Geotimes
Untitled Document

News Notes
Climate
Natural bumps in the atmosphere

Temperatures at Earth’s surface have been rising for decades, but in the upper atmosphere, the temperature is slowly dropping. When it comes to explaining this climate change, scientists have generally focused on human-related ozone depletion and greenhouse gases — but a new study shows that nature should not be ignored.

Globally, the lower stratosphere, a region of the atmosphere 12 to 22 kilometers above Earth’s surface, is today generally cooler than it was in 1979, but that decline in temperature has not always been steady. Satellite and balloon-borne observations from this time period reveal a pronounced step-like pattern of general cooling interrupted by warmer pulses.

“Lots of people have been working on trying to understand the changes in the stratosphere,” says V. Ramaswamy, a climate modeler at the National Oceanic and Atmospheric Administration’s (NOAA) Geophysical Fluid Dynamics Laboratory in Princeton, N.J. “In many ways, those changes are much [greater] than what has been happening at the surface.”

Much of the existing research on stratospheric temperatures, Ramaswamy says, focuses on ozone depletion. Ozone retains heat in the atmosphere by absorbing both short-wave radiation from the sun and long-wave radiation emitted from Earth’s surface. Because ozone has been decreasing steadily for decades, it is a major player in the overall cooling trend, he says.
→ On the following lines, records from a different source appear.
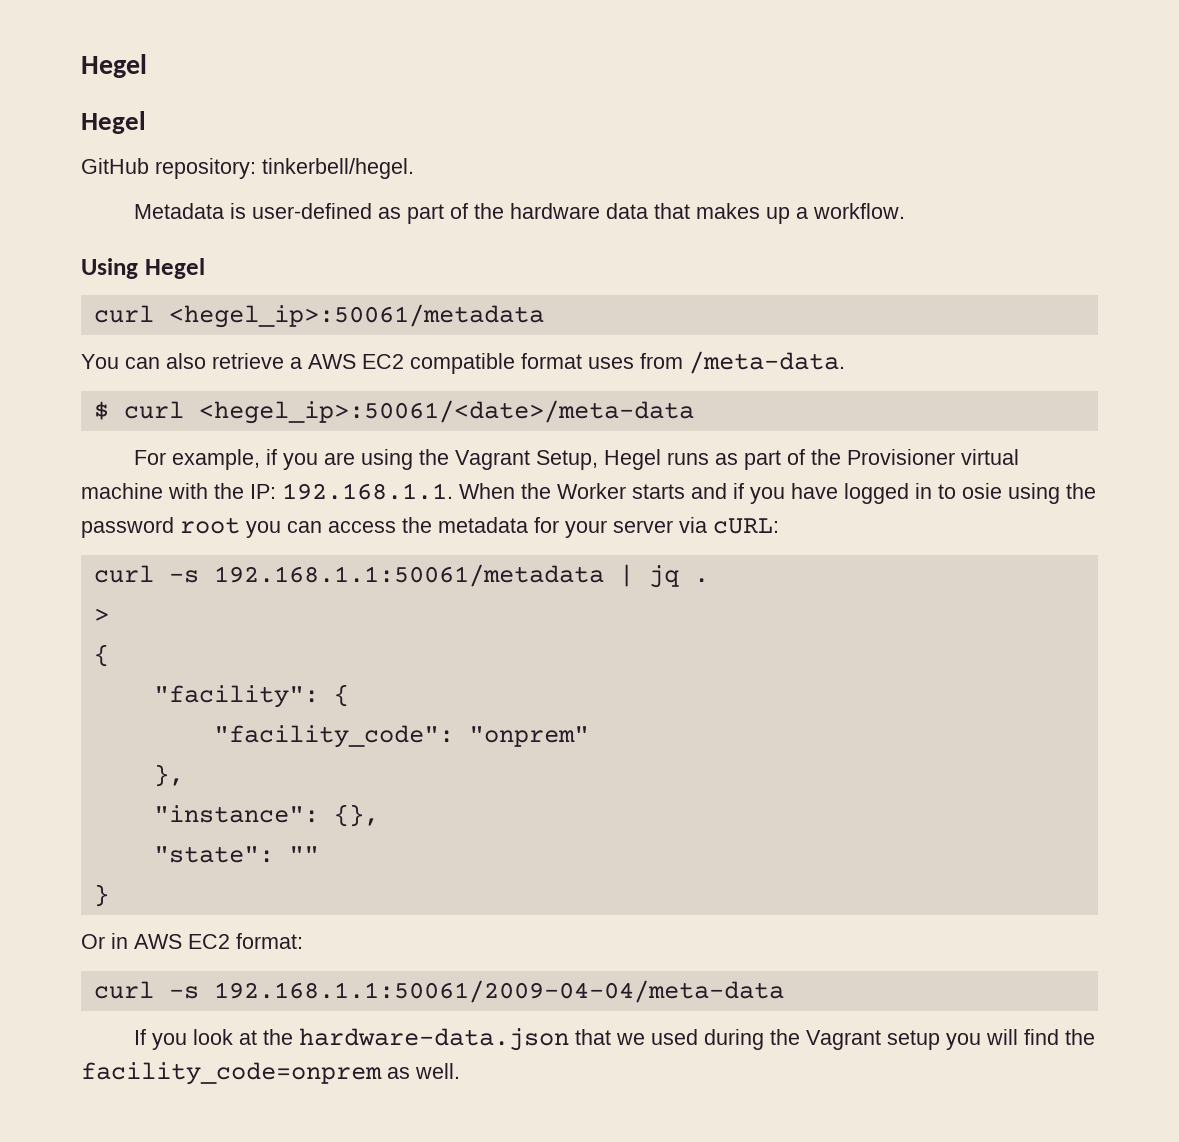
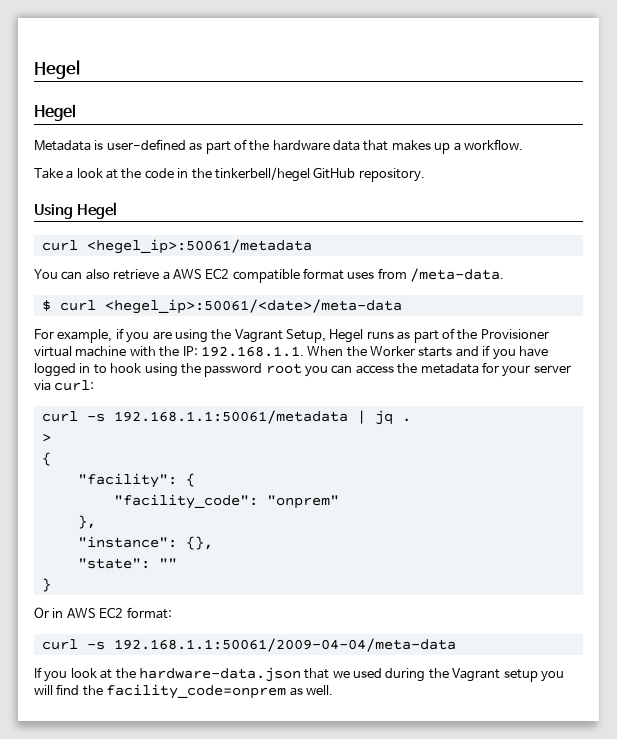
- GitHub repository: tinkerbell/hegel.
+ Take a look at the code in the tinkerbell/hegel GitHub repository.
- For example, if you are using the Vagrant Setup, Hegel runs as part of the Provisioner virtual machine with the IP: 192.168.1.1. When the Worker starts and if you have logged in to osie using the password root you can access the metadata for your server via cURL:
+ For example, if you are using the Vagrant Setup, Hegel runs as part of the Provisioner virtual machine with the IP: 192.168.1.1. When the Worker starts and if you have logged in to hook using the password root you can access the metadata for your server via curl:

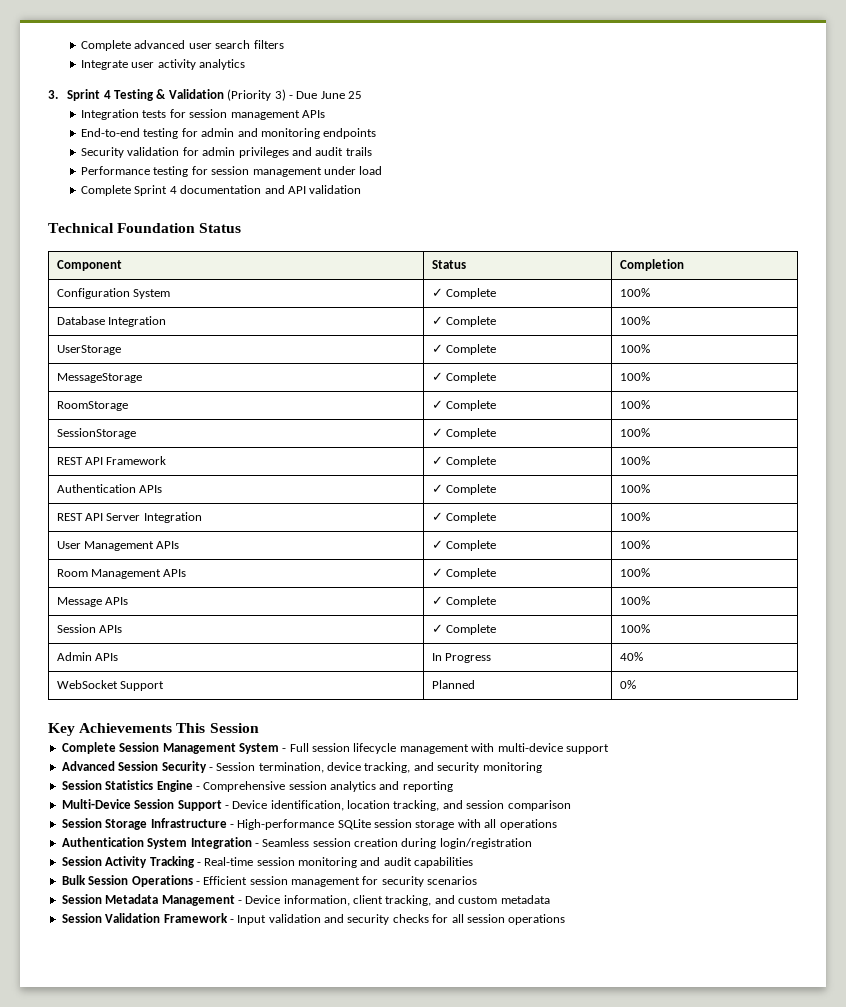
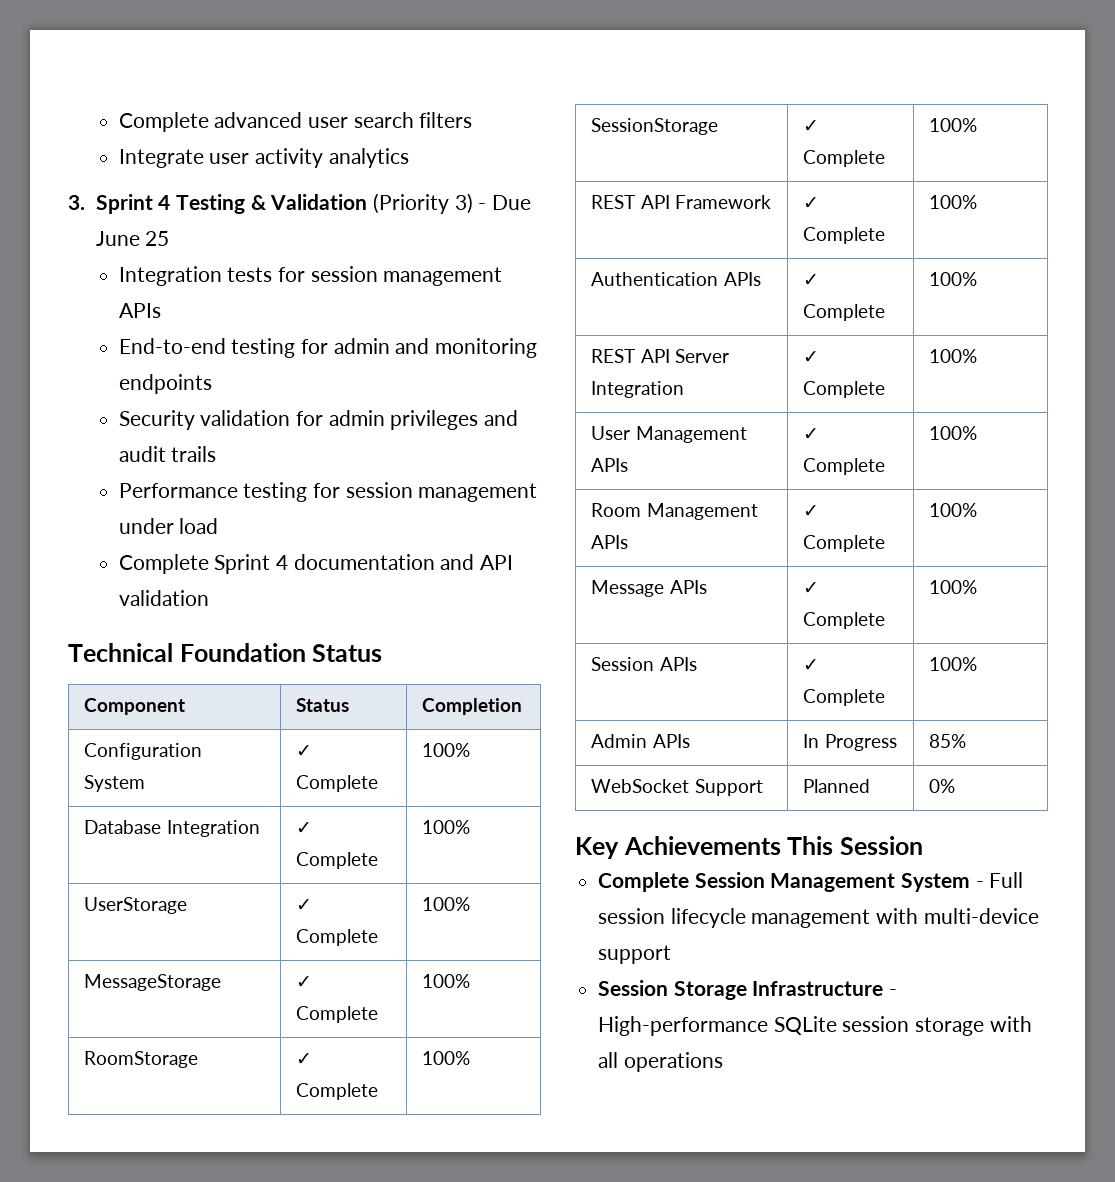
- Admin APIs | In Progress | 40%
+ Admin APIs | In Progress | 85%
- Advanced Session Security - Session termination, device tracking, and security monitoring
- Session Statistics Engine - Comprehensive session analytics and reporting
- Multi-Device Session Support - Device identification, location tracking, and session comparison
- Authentication System Integration - Seamless session creation during login/registration
- Session Activity Tracking - Real-time session monitoring and audit capabilities
- Bulk Session Operations - Efficient session management for security scenarios
- Session Metadata Management - Device information, client tracking, and custom metadata
- Session Validation Framework - Input validation and security checks for all session operations

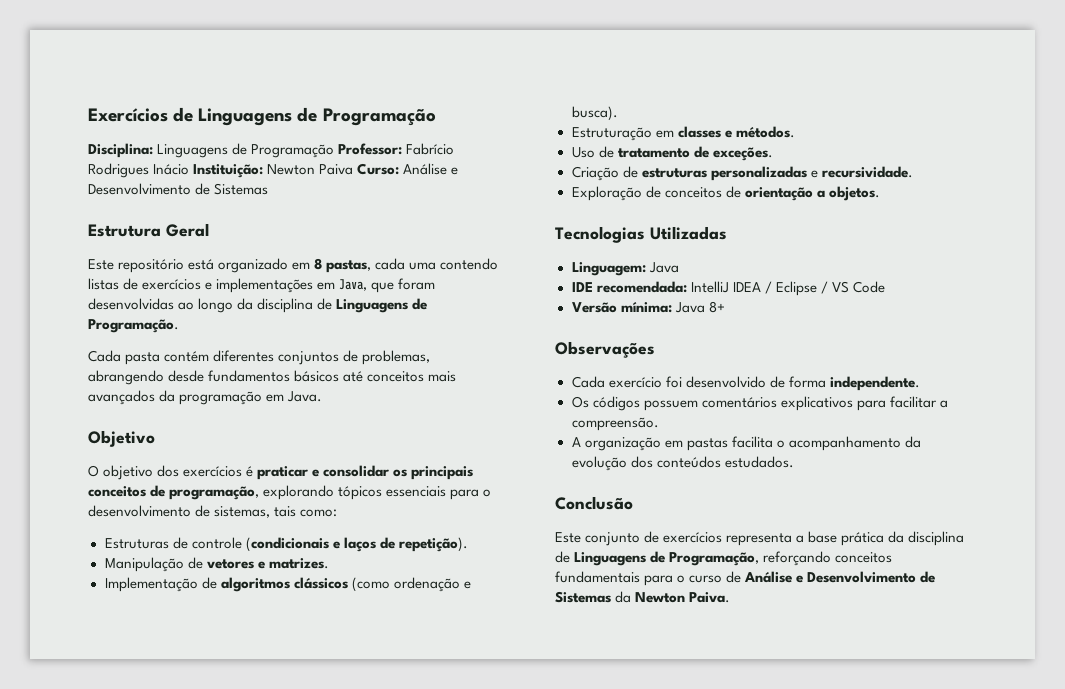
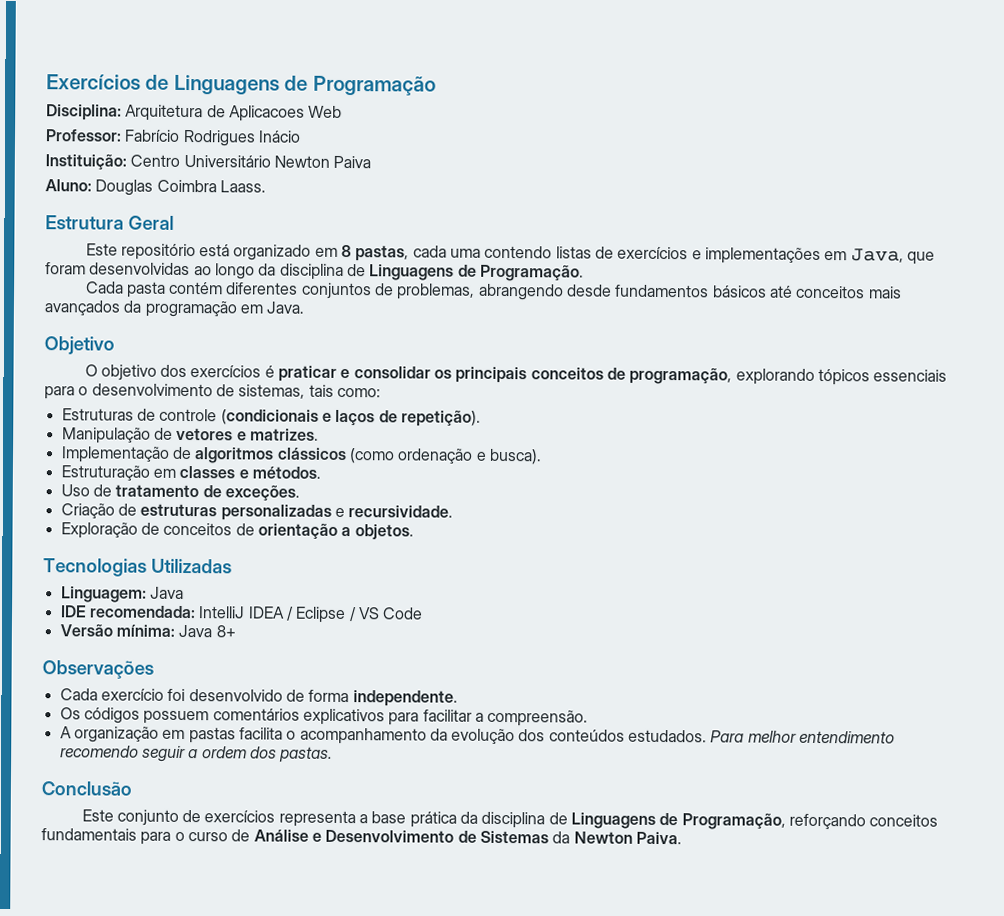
- Disciplina: Linguagens de Programação Professor: Fabrício Rodrigues Inácio Instituição: Newton Paiva Curso: Análise e Desenvolvimento de Sistemas
+ Disciplina: Arquitetura de Aplicacoes Web
+ Professor: Fabrício Rodrigues Inácio
+ Instituição: Centro Universitário Newton Paiva
+ Aluno: Douglas Coimbra Laass.
+ Para melhor entendimento recomendo seguir a ordem dos pastas.

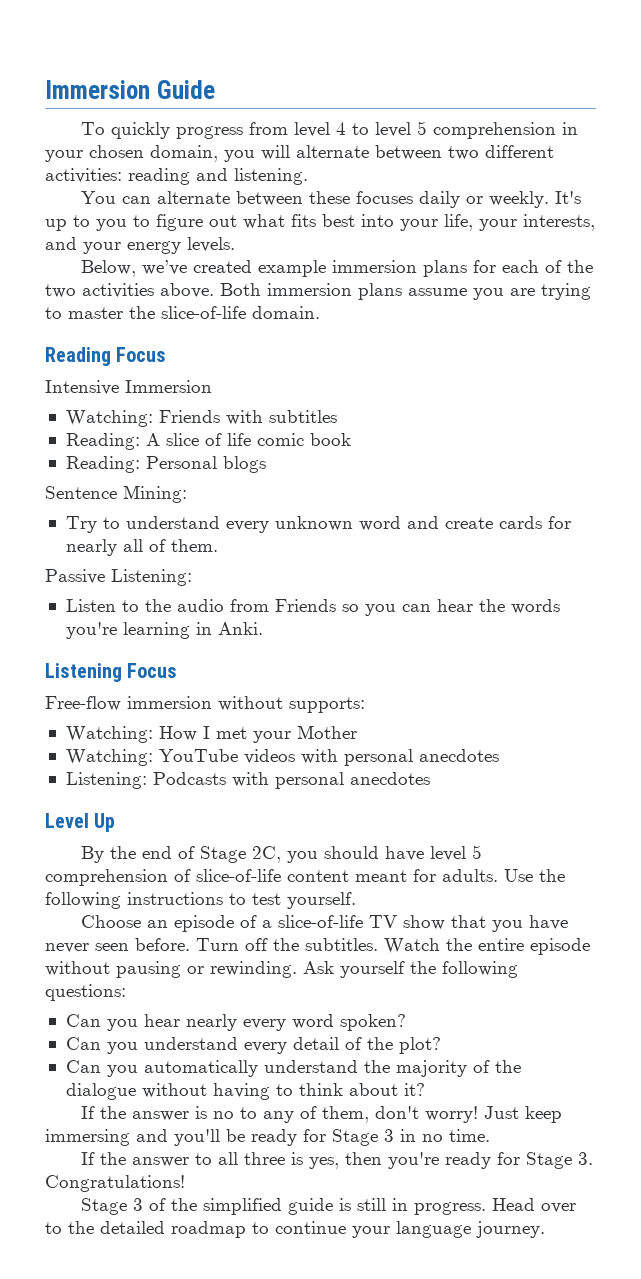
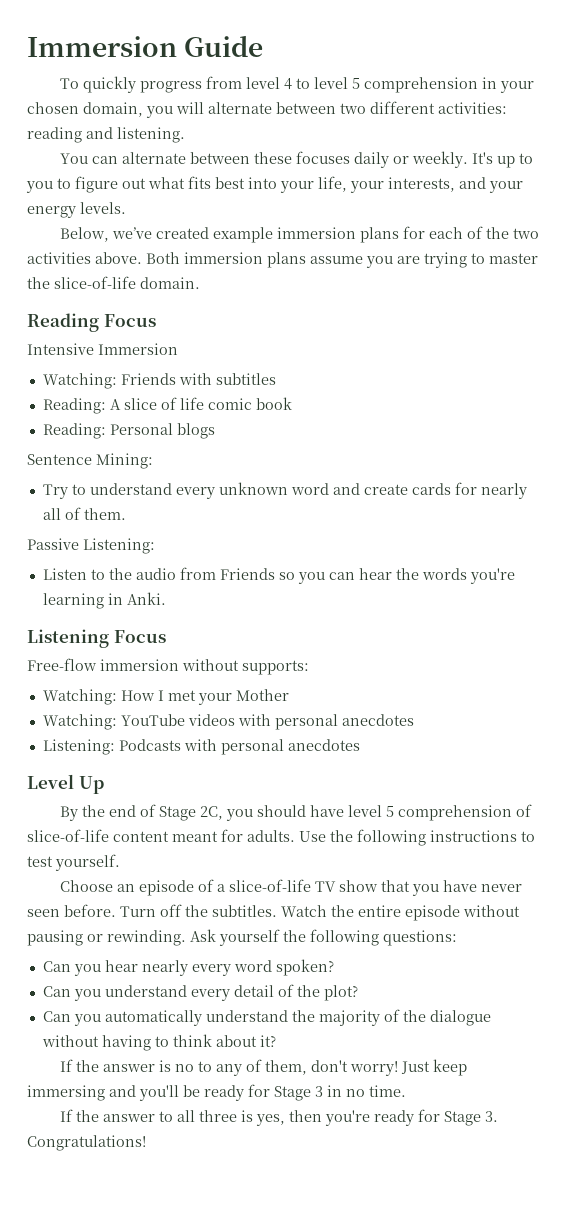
- Stage 3 of the simplified guide is still in progress. Head over to the detailed roadmap to continue your language journey.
The decrease in ozone, however, does not explain the whole picture — particularly two sharp spikes in temperature, which correspond in time to the volcanic eruptions of El Chichon in 1982 and Mount Pinatubo in 1991, and the subsequent step-like cooling. And no existing climate models had pulled apart these natural and human-related factors to sort out what caused these features, Ramaswamy says. “It indicated to us that there was something fundamental that we were missing.”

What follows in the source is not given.